-- Dataset records --
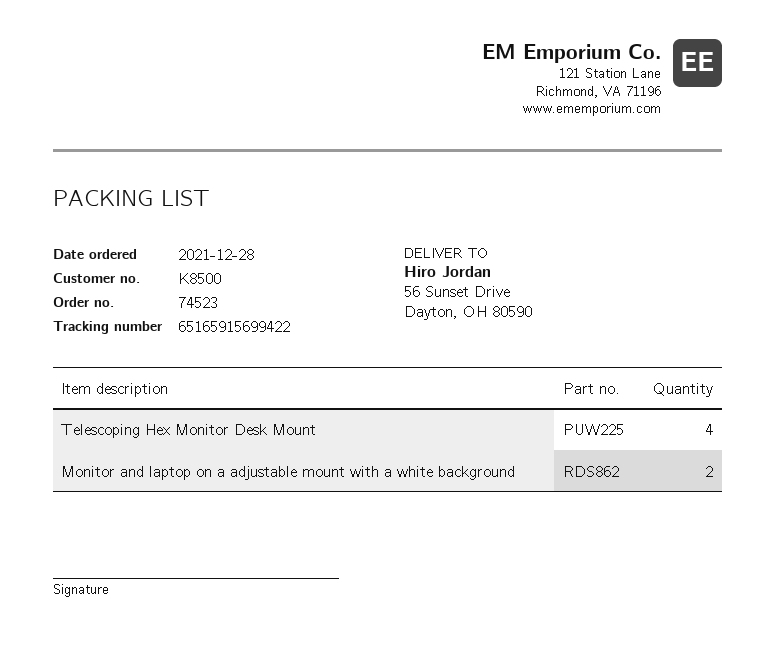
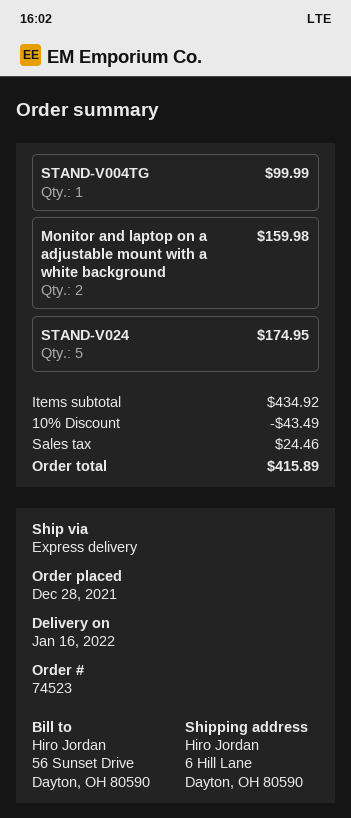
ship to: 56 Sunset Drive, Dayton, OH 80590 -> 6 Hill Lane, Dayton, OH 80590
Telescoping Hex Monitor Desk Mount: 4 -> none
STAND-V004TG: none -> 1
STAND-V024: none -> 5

---

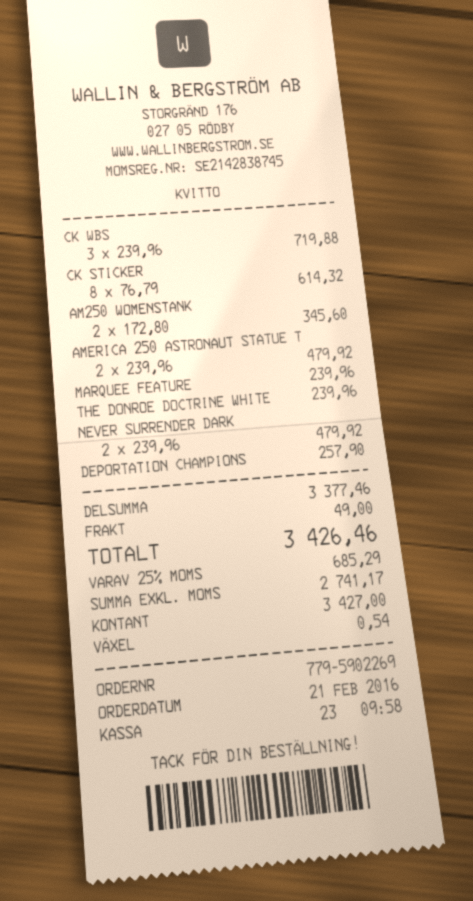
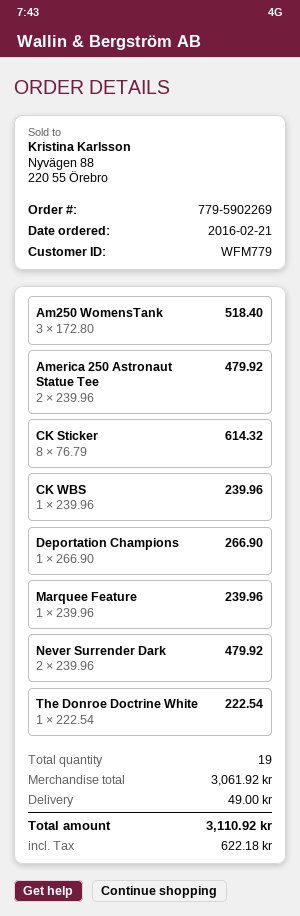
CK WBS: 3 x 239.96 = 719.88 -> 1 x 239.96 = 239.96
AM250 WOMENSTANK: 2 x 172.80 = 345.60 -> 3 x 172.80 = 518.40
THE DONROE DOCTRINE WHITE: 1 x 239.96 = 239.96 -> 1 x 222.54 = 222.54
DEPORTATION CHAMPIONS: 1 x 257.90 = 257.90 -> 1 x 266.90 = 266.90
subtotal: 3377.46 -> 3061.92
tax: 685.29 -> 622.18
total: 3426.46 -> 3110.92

-- Description of the task --
From the listing above, return the lines starting at the one with "THE DONROE DOCTRINE" and ending at the one with "total: 3426.46 -> 3110.92", both kept, exactly as they appear and nothing more.

-- Your solution --
THE DONROE DOCTRINE WHITE: 1 x 239.96 = 239.96 -> 1 x 222.54 = 222.54
DEPORTATION CHAMPIONS: 1 x 257.90 = 257.90 -> 1 x 266.90 = 266.90
subtotal: 3377.46 -> 3061.92
tax: 685.29 -> 622.18
total: 3426.46 -> 3110.92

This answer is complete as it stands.